> **DATASET CONTENT**:

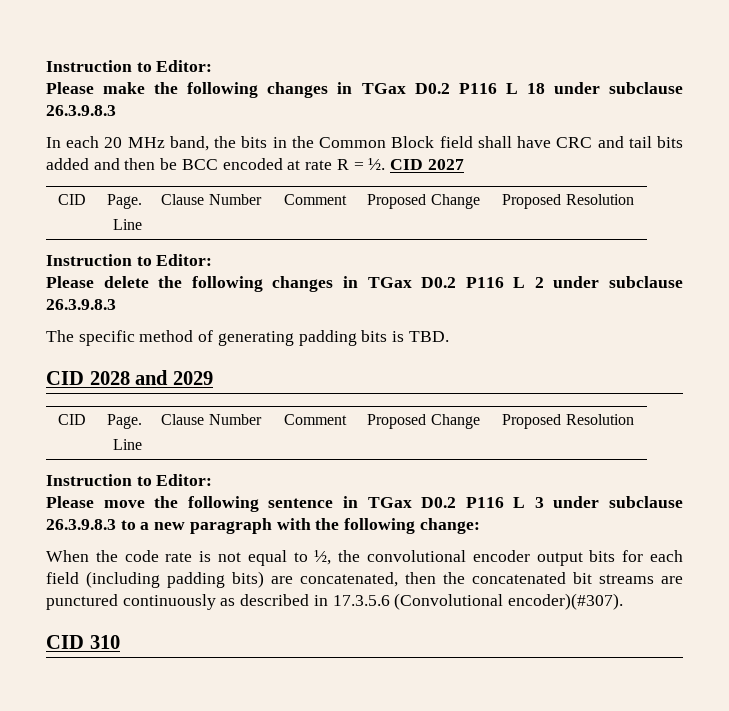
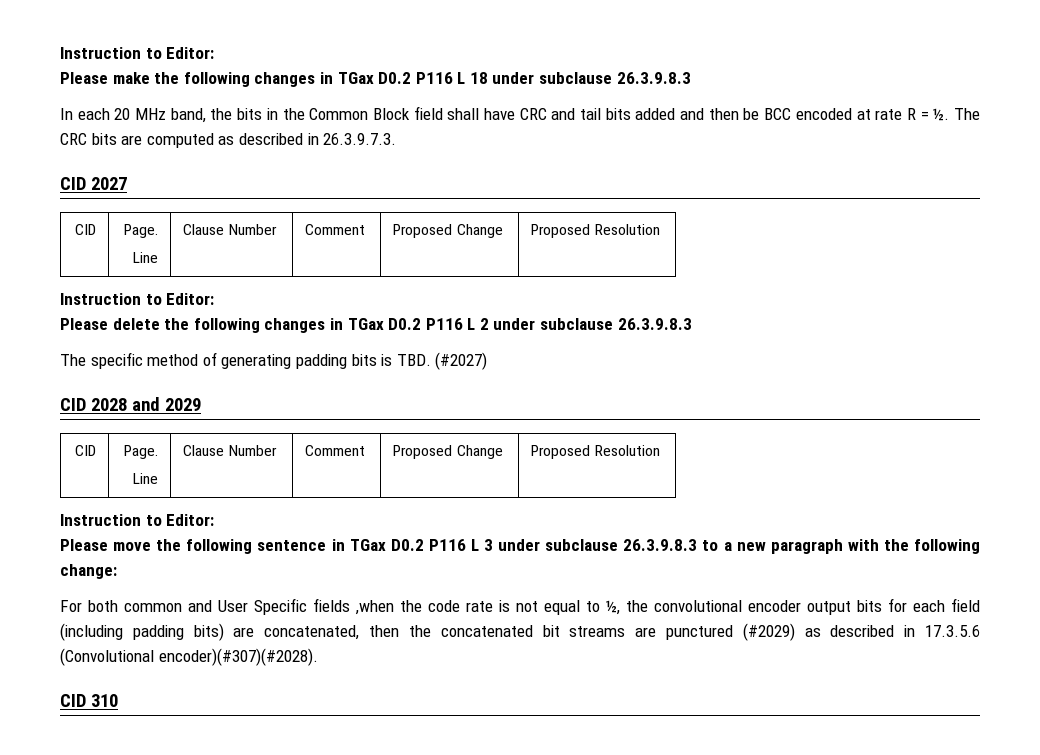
- In each 20 MHz band, the bits in the Common Block field shall have CRC and tail bits added and then be BCC encoded at rate R = ½. CID 2027
+ In each 20 MHz band, the bits in the Common Block field shall have CRC and tail bits added and then be BCC encoded at rate R = ½. The CRC bits are computed as described in 26.3.9.7.3.
+ CID 2027
- The specific method of generating padding bits is TBD.
+ The specific method of generating padding bits is TBD. (#2027)
- When the code rate is not equal to ½, the convolutional encoder output bits for each field (including padding bits) are concatenated, then the concatenated bit streams are punctured continuously as described in 17.3.5.6 (Convolutional encoder)(#307).
+ For both common and User Specific fields ,when the code rate is not equal to ½, the convolutional encoder output bits for each field (including padding bits) are concatenated, then the concatenated bit streams are punctured (#2029) as described in 17.3.5.6 (Convolutional encoder)(#307)(#2028).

> **WHAT THE EXERCISE ASKS**: None of the lines before the one containing "- When the code" belong in the answer; reproduce that line and all later lines of the records exactly.

> **TASK OUTPUT**:
- When the code rate is not equal to ½, the convolutional encoder output bits for each field (including padding bits) are concatenated, then the concatenated bit streams are punctured continuously as described in 17.3.5.6 (Convolutional encoder)(#307).
+ For both common and User Specific fields ,when the code rate is not equal to ½, the convolutional encoder output bits for each field (including padding bits) are concatenated, then the concatenated bit streams are punctured (#2029) as described in 17.3.5.6 (Convolutional encoder)(#307)(#2028).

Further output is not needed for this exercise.